“Portugal não pode sacrificar tudo o que conseguiu do ponto de vista da estabilidade financeira, porque isso, no futuro, colocaria em causa o que foi até agora conquistado”. Surpreendentemente, estas palavras são de António Costa. Mas não como afirmação política de princípio. Apenas para tentar estancar a caixa de Pandora aberta no quadro das suas negociações com alguns sindicatos, PCP e BE a propósito dos professores, fogo que alastrou rapidamente a toda a administração pública. E de tal modo alastrava o incêndio que António Costa se viu obrigado a pedir ajuda ao Presidente da República, qual adolescente que, depois de algumas atitudes irrefletidas, vem pedir apoio ao pai na resolução das suas consequências.

Este caso é significativo a vários títulos, simbolizando com especial nitidez o desnorte que se vive na governação do País. Navega-se à vista. Sem rumo. O destino determina-o o vento. E, para comprar clientelas eleitorais, sacrificam-se as refeições escolares, as intervenções cirúrgicas em oncologia, a alimentação prisional, e todo um conjunto de necessidades básicas tantas vezes ocultadas pelo nome de código “cativações”.

As “reformas” do atual Governo resumem-se essencialmente a “reposições de rendimentos”, tendo-se aproveitado o espaço de bonança proporcionado, nomeadamente, pelo trabalho do anterior Governo, pela retoma internacional e pela atuação do BCE para, adivinhe-se, gastar mais e gastar mal. Daí também se terem batido recordes na arrecadação fiscal. E na diminuição do investimento público. E no agigantar do peso da dívida. E na prática de gastar hoje e pagar um dia, passando o peso da (ir)responsabilidade, de forma impune, para as gerações seguintes.

Mas, como avisou recentemente Mário Centeno, os juros deverão começar a subir. E vamos ser, por isso, novamente recordados dos custos das ilusões. Dado não ter sido bem aproveitada nestes dois anos a liquidez proporcionada para reformas que eram necessárias, e verificando-se, sim, a reversão de boa parte do caminho efetuado desde a bancarrota de 2011, não é possível antever um futuro promissor. Pelo contrário.

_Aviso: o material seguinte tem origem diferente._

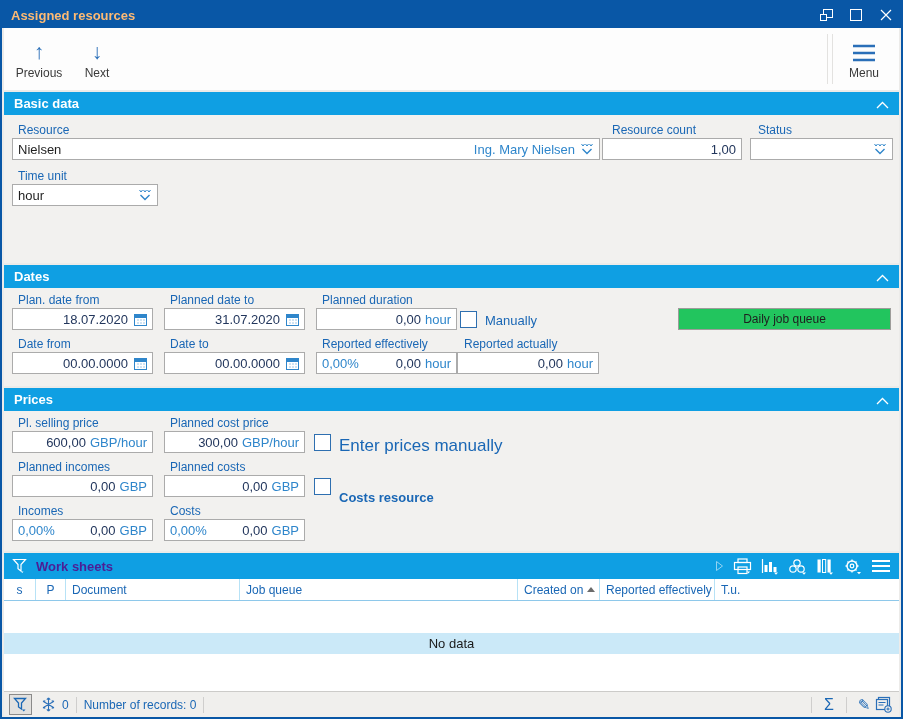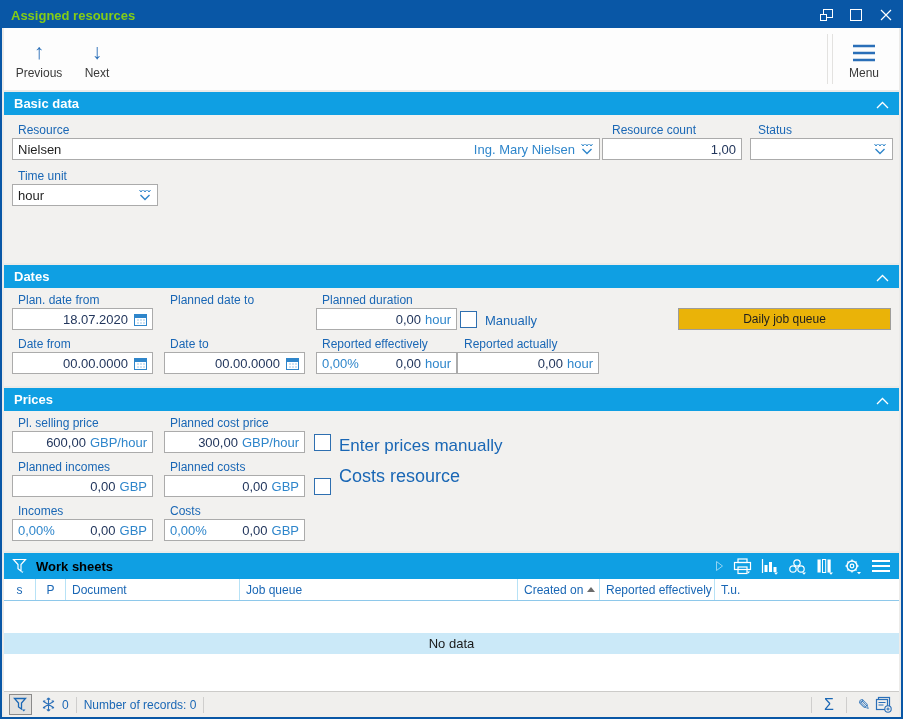--- a/index.html
+++ b/index.html
@@ -19,7 +19,7 @@
   .window{width:903px;height:719px;border:2px solid var(--c-titlebar);display:flex;flex-direction:column;background:var(--c-bg);}
   
   .titlebar{height:26px;background:var(--c-titlebar);display:flex;align-items:center;padding-left:9px;flex:0 0 auto;}
-  .titlebar .title{color:#84cc16;font-weight:bold;font-size:13px;}
+  .titlebar .title{color:#fdba74;font-weight:bold;font-size:13px;}
   .tb-btns{margin-left:auto;display:flex;align-items:center;height:100%;}
   .tb-btn{width:30px;height:100%;display:flex;align-items:center;justify-content:center;cursor:pointer;}
   

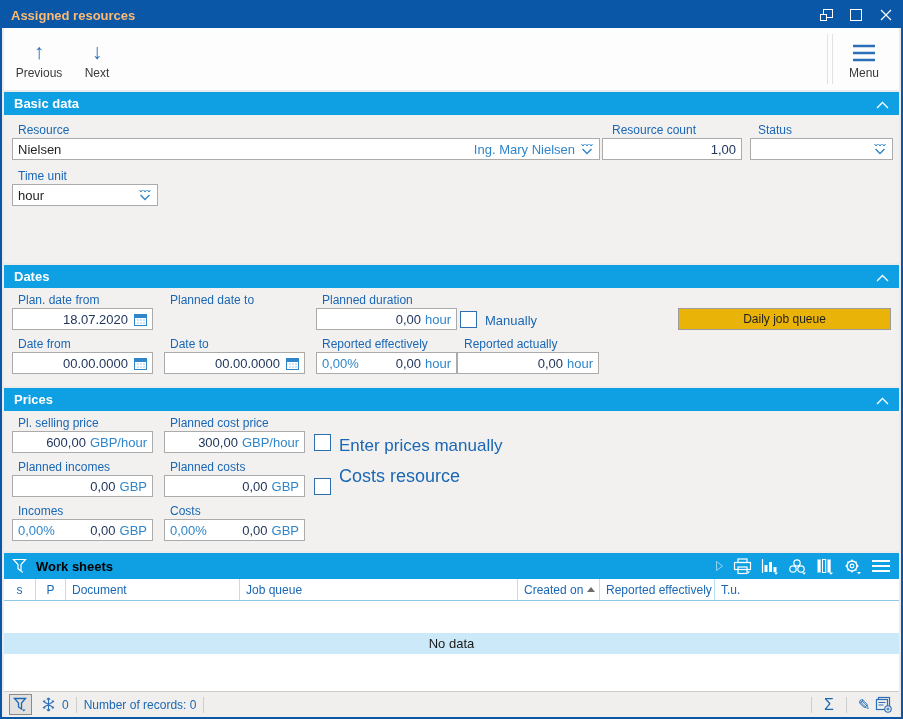--- a/index.html
+++ b/index.html
@@ -196,6 +196,16 @@
         </span>
       </div>
       <span class="flabel" style="left:166px;top:5px;">Planned date to</span>
+      <div class="field right" style="left:160px;top:20px;width:141px;">
+        <span class="val">31.07.2020</span>
+        <span class="calicon">
+          <svg width="13" height="13" viewBox="0 0 13 13">
+              <rect x="0.5" y="1.5" width="12" height="11" fill="none" stroke="#2f86cb"></rect>
+              <rect x="0.5" y="1.5" width="12" height="3" fill="#2f86cb" stroke="#2f86cb"></rect>
+              <path d="M3 7h2M6 7h2M9 7h2M3 10h2M6 10h2M9 10h2" stroke="#9ec7e8"></path>
+            </svg>
+        </span>
+      </div>
       <span class="flabel" style="left:318px;top:5px;">Planned duration</span>
       <div class="field right" style="left:312px;top:20px;width:141px;">
         <span class="val">0,00</span>

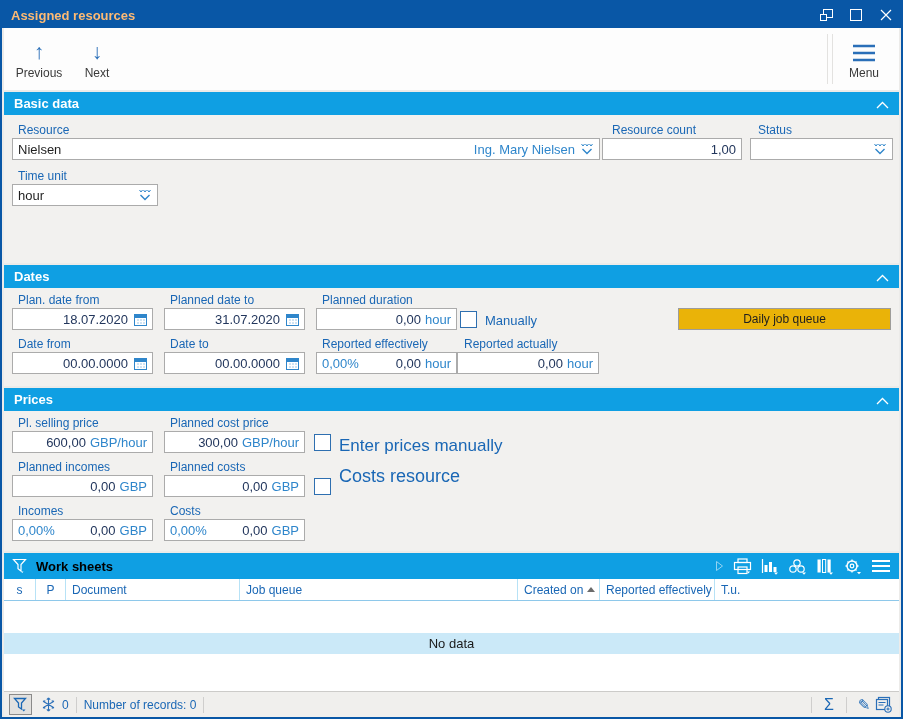--- a/index.html
+++ b/index.html
@@ -49,7 +49,7 @@
   .ddicon{display:flex;align-items:center;}
   .calicon{margin-left:6px;display:flex;align-items:center;cursor:pointer;}
   .checkbox{position:absolute;width:17px;height:17px;background:#fff;border:1px solid #2e6fb0;cursor:pointer;}
-  .btn{position:absolute;height:22px;background:#eab308;border:1px solid #9d9c9a;display:flex;align-items:center;justify-content:center;font-size:12px;color:#1f1f1f;cursor:pointer;}
+  .btn{position:absolute;height:22px;background:#22c55e;border:1px solid #9d9c9a;display:flex;align-items:center;justify-content:center;font-size:12px;color:#1f1f1f;cursor:pointer;}
   
   .worksheets{flex:1;display:flex;flex-direction:column;min-height:0;background:#fff;}
   .ws-header{height:26px;background:var(--c-secheader);display:flex;align-items:center;padding:0 8px;flex:0 0 auto;}

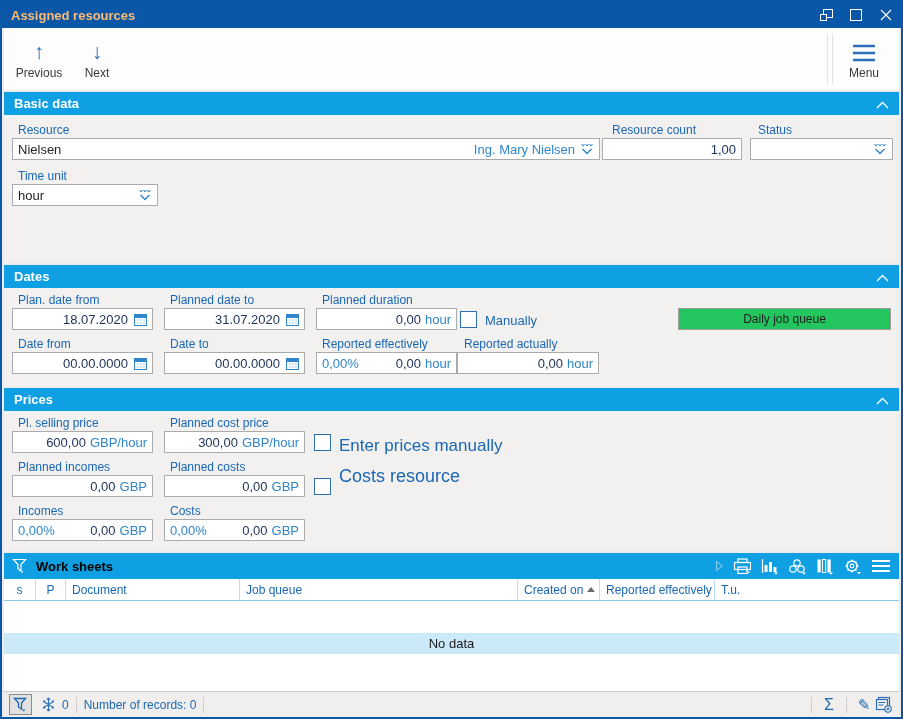--- a/index.html
+++ b/index.html
@@ -286,7 +286,7 @@
         <span class="suffix">GBP</span>
       </div>
       <div class="checkbox" style="left:310px;top:67px;"></div>
-      <span class="flabel" style="left:335px;top:55px;font-size:18px;">Costs resource</span>
+      <span class="flabel" style="left:335px;top:79px;font-size:13px;font-weight:bold;">Costs resource</span>
 
       <span class="flabel" style="left:14px;top:93px;">Incomes</span>
       <div class="field" style="left:8px;top:108px;width:141px;">

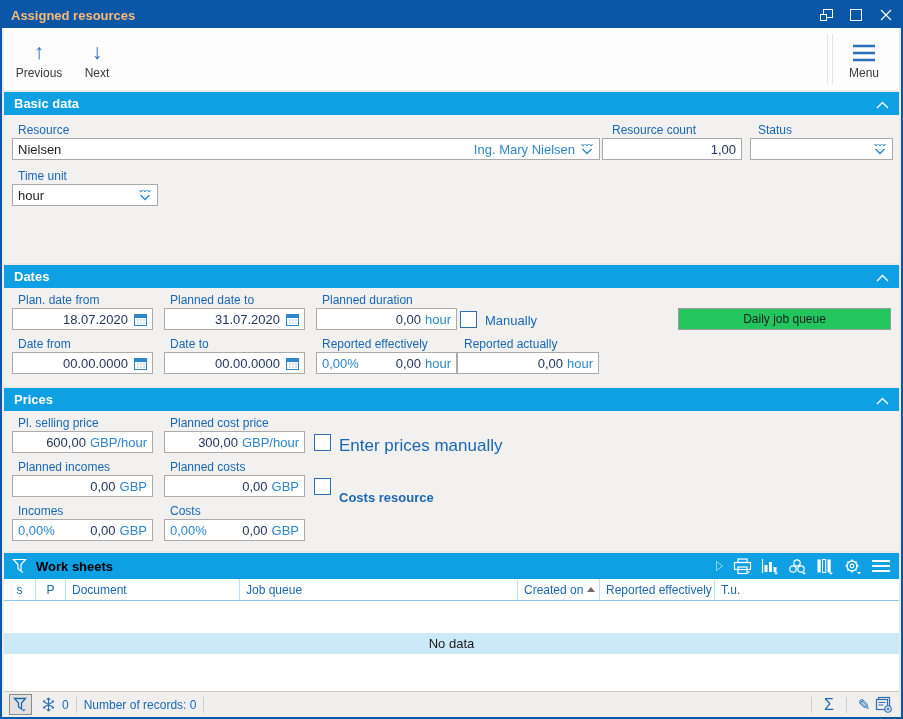--- a/index.html
+++ b/index.html
@@ -53,7 +53,7 @@
   
   .worksheets{flex:1;display:flex;flex-direction:column;min-height:0;background:#fff;}
   .ws-header{height:26px;background:var(--c-secheader);display:flex;align-items:center;padding:0 8px;flex:0 0 auto;}
-  .ws-title{color:#000000;font-weight:bold;font-size:13px;margin-left:7px;}
+  .ws-title{color:#4c1d95;font-weight:bold;font-size:13px;margin-left:7px;}
   .ws-icons{margin-left:auto;display:flex;align-items:center;gap:9px;}
   .ws-icons .wsi{display:flex;align-items:center;cursor:pointer;}
   .thead{height:22px;background:#fff;border-bottom:1px solid #8ec8ea;display:flex;flex:0 0 auto;font-size:12px;color:var(--c-label);}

E a própria Comissão Europeia já faz reparos.

O registo errático da governação pode ser muito conveniente no plano da comunicação, desde logo por desviar as atenções dos temas que têm de ser debatidos, mas deixa ainda mais nítido o descontrolo. Caso exemplar: a deslocalização do INFARMED para o Porto.

O Porto merece mais. Portalegre, Bragança, o Funchal ou a Covilhã, e muitas outras cidades e zonas também. Mas isso não invalida a necessidade de as decisões governativas serem devidamente sustentadas. De serem objeto de uma prévia ponderação, de preparação e de consideração do seus diferentes impactos, de avaliação de custos e de benefícios.

Foi isso que foi feito no quadro da mudança das instalações da Agência Europeia do Medicamento. Mas por cá, como explicou honestamente o respetivo Ministro, tomou-se primeiro a decisão da mudança. Só depois iremos avaliar consequências e definir o como, o quando e de que maneira se vai fazer. Sendo que se pretende numa fase inicial, afinal, ter duas sedes do INFARMED: um polo regional em Lisboa e, “daqui a dois, três anos, 70% ou mais dos recursos (…) na cidade do Porto”. Isto é, no mais límpido exercício de irresponsabilidade, conseguimos um quatro em um: avança-se com soluções para as quais não existe base para adequada apreciação, duplicam-se custos, deixa-se a maçada de implementar soluções incómodas para futuros Governos e ergue-se a taça de campeão da “descentralização”.

Assim, e parafraseando o sr. ministro, que registou tratar-se aqui de reconhecer que Portugal é um todo e que se defendemos a desconcentração temos de ser coerentes com isso, que seja então equacionada, com seriedade, a deslocalização de outros serviços e entidades ou, por exemplo, de Secretarias de Estado.

No entanto, no imediato pareceria talvez melhor parafrasear o primeiro-ministro: não podendo Portugal sacrificar tudo o que conseguiu do ponto de vista da estabilidade financeira, porque isso, no futuro, colocaria em causa o que foi até agora conquistado, melhor seria acabar com o desnorte na governação.